The speed and ferocity of the backlash was so intense that just 3 days after the call, the CEO issued an apology; and 2 days after he apologized, it was announced that the board asked him to take some time off immediately, and would be initiating a review of the leadership and culture of the company. Oddly enough, that news was delivered via email (as far as we know), but we really hope that the board of directors learned a valuable lesson from the Zoom debacle and actually called to speak with him personally as well.

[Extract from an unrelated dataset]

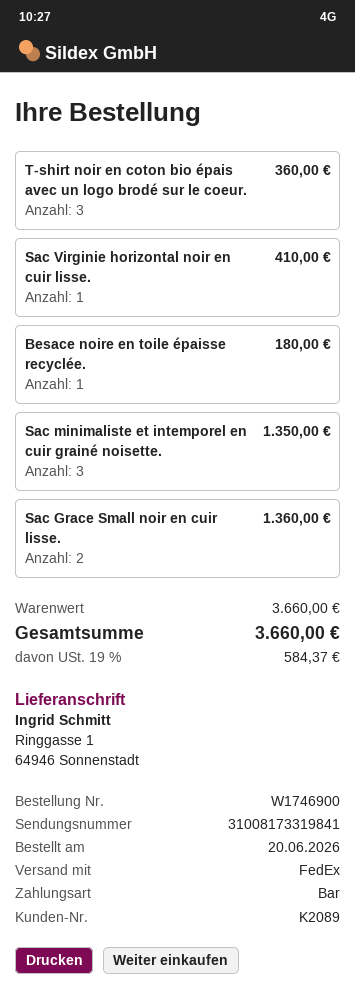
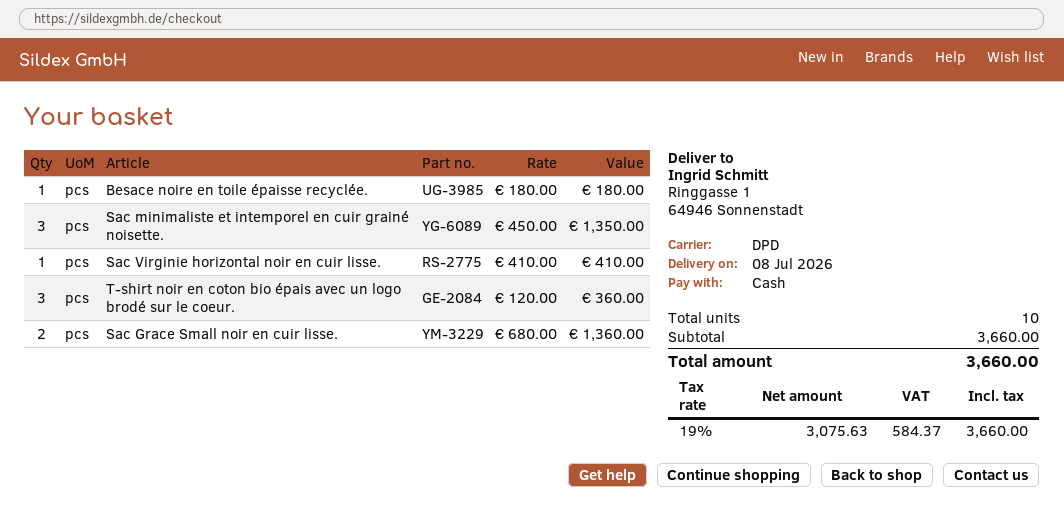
shipping method: FedEx -> DPD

In another example of Garg being no stranger to controversy, he sent a rather weird email to employees that Forbes obtained and published in 2020. It reads: “HELLO — WAKE UP BETTER TEAM. You are TOO DAMN SLOW. You are a bunch of DUMB DOLPHINS and…DUMB DOLPHINS get caught in nets and eaten by sharks. SO STOP IT. STOP IT. STOP IT RIGHT NOW. YOU ARE EMBARRASSING ME.” We don’t know how you feel about it, but the first all-caps “stop it” would get the point across, so certainly the 2nd one was unnecessary and the 3rd one was downright ridiculous. Besides, dolphins are beloved sea-going mammals and actually quite smart, being able to learn very quickly, and have shown scientists they have self-awareness and empathy, as well as demonstrated their problem-solving and teaching skills. Garg has also been known to have outbursts and made some employees feel forced to quit. His unprofessional behavior is most definitely not limited to awkward Zoom calls, and his dolphin reference to insult his employees blew back on himself in a major way.

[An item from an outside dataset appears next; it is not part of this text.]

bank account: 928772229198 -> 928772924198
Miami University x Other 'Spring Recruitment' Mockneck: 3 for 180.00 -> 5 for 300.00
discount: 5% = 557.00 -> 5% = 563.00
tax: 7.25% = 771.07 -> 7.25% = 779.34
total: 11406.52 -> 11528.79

Vishal Garg is a self-professed “serial entrepreneur”. What’s kind of perplexing is that after the mass layoff Zoom call went public, it was revealed that an investment of $750 million was infused into Better.com the week prior, $7.7 billion was the valuation just 7 months earlier when it planned to go public after a merger with Aurora Acquisition Corp, and the company was financially backed by the Japanese banking giant, SoftBank. Does anybody else wish they were a fly on those corporate walls to understand how things went from looking so rosy to laying off 10-15% of the organization’s workforce in such a short time? Perhaps “serial” had something to do with it, and the “entrepreneur” in charge was desiring to move on to the next shiny business object.
Whatever happened, what we know for sure is that 900 people lost their job in a way that can be compared to breaking up with a significant other by text. Yuck – so insulting and disrespectful. You may have noticed that we used the word “unprofessional” a few times in this article too. Yes, it was a massive job to let 900 people know they were immediately out of a job, but clearly, the wrong way to go about it is the way Vishal Garg, CEO of Better.com, went about it.